Low explains the idea of five “spatial rights” in public areas: access, action, claim, change, and ownership [1]. By trying to ensure all people have these rights in public spaces, we promote mutual benefits and thus aim for a greater common good. Furthermore, Don Mitchell explores how the heterogeneity of people within a city can stimulate “new modes of living, new modes of inhabiting.” [2] Therefore, public spaces should aim to incorporate these ideas and promote public spaces as a center of exchange for both social and intellectual growth. This can be in the form of tables for lunch, greens to play sports, or any venue that creates human interactions. However, these interactions can only occur when residents feel safe and comfortable. Again, we must find the balance between public, private, and policing in order to efficiently create spaces that promote the common good.

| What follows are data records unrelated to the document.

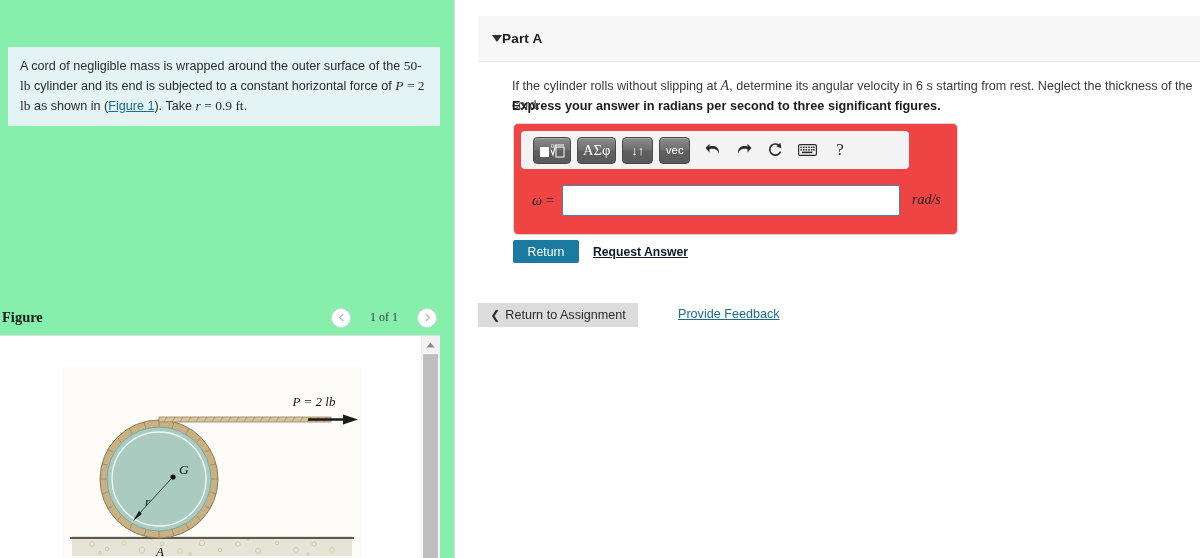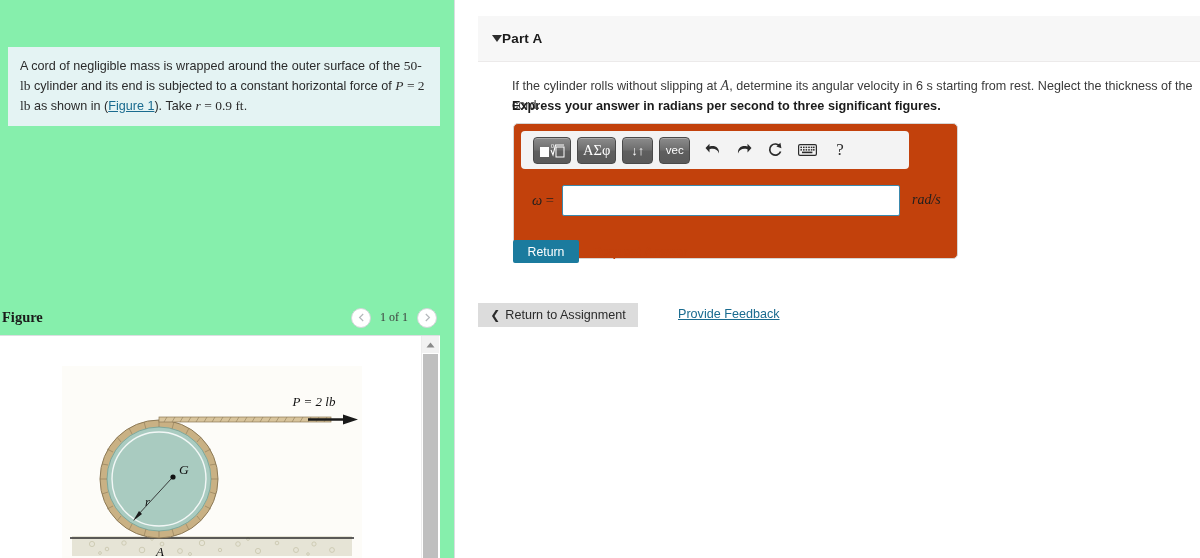--- a/index.html
+++ b/index.html
@@ -101,8 +101,8 @@
   .answer-box {
     position: absolute; left: 513px - 456px; top: 123px;
     left: 57px;
-    width: 445px; height: 136px;
-    border: 1px solid #d6d6d6; border-radius: 5px; background: #c2410c;
+    width: 445px; height: 112px;
+    border: 1px solid #d6d6d6; border-radius: 5px; background: #ef4444;
   }
   .mathbar {
     position: absolute; left: 7px; top: 7px; width: 388px; height: 38px;

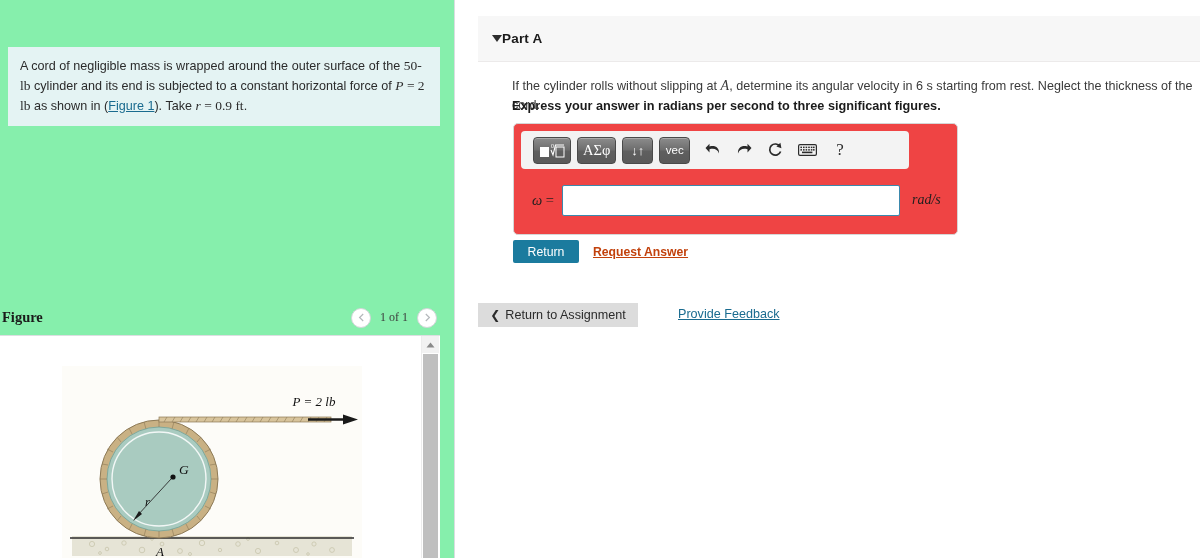--- a/index.html
+++ b/index.html
@@ -151,7 +151,7 @@
   }
   .req-answer {
     position: absolute; left: 137px; top: 245px;
-    font-size: 12.2px; font-weight: bold; color: #c2410c;
+    font-size: 12.2px; font-weight: bold; color: #0f172a;
     text-decoration: underline; cursor: pointer;
   }
 

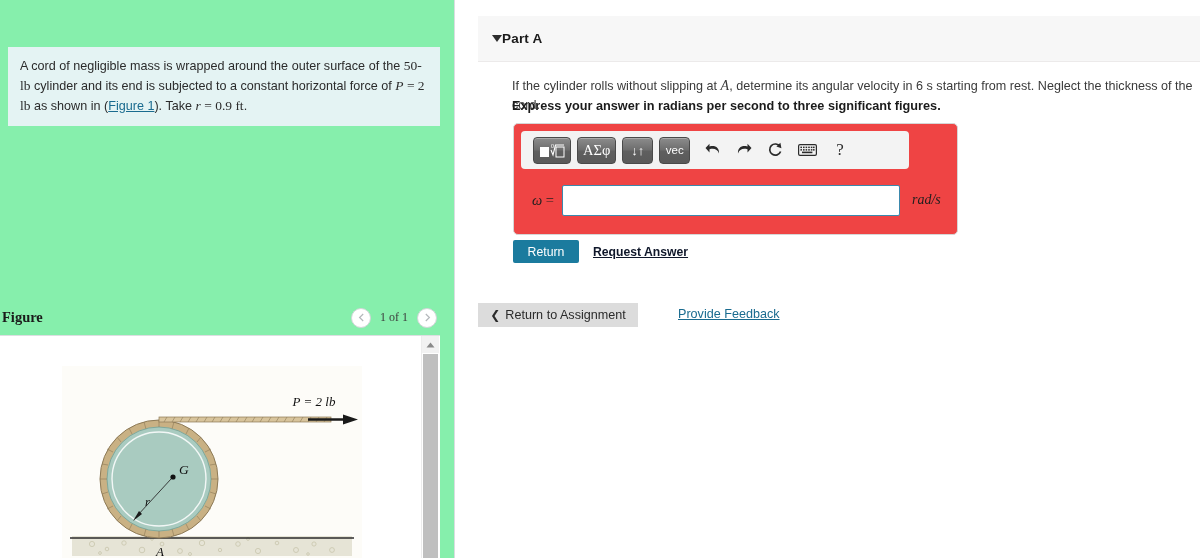--- a/index.html
+++ b/index.html
@@ -36,7 +36,7 @@
   }
   .figure-pager {
     position: absolute; right: 18px; top: 50%; transform: translateY(-50%);
-    display: flex; align-items: center; gap: 9px;
+    display: flex; align-items: center; gap: 19px;
   }
   .pg-btn {
     width: 20px; height: 20px; border-radius: 50%;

Though Portland is a relatively small city, its public spaces should still exist for the same purpose of larger cities. Public spaces should be a central hub for social interactions to encourage the flow of information. Though blatant surveillance techniques (police officers, surveillance cameras) might make public spaces safer, they often cause discomfort for people and infringe on their spatial rights. Rather Portland should attempt to create spaces with meaning and purpose for the people. Historical importance, nostalgia, or utility can be powerful drivers in making public spaces accessible and respected by all. Temporary privatization of public space can encourage use and meaning, but public spaces should first and foremost be for the people and the common good of the city.
1 Low, Setha M. 2002. “Spaces of Reflection, Recovery, and Resistance: Reimagining the Postindustrial Plaza.” In After the World Trade Center: Rethinking New York City, edited by Micheal Sorkin and Sharon Zukin, 163-72. New York: Routledge, 2014.
2 Mitchell, Don. 2014 [2003]. “To Go Again to Hyde Park: Public Space, Rights, and Social Justice.” In The People, Place and Space Reader, edited by Jen Jack Gieseking, et al, 192-196. New York: Routledge, 2014.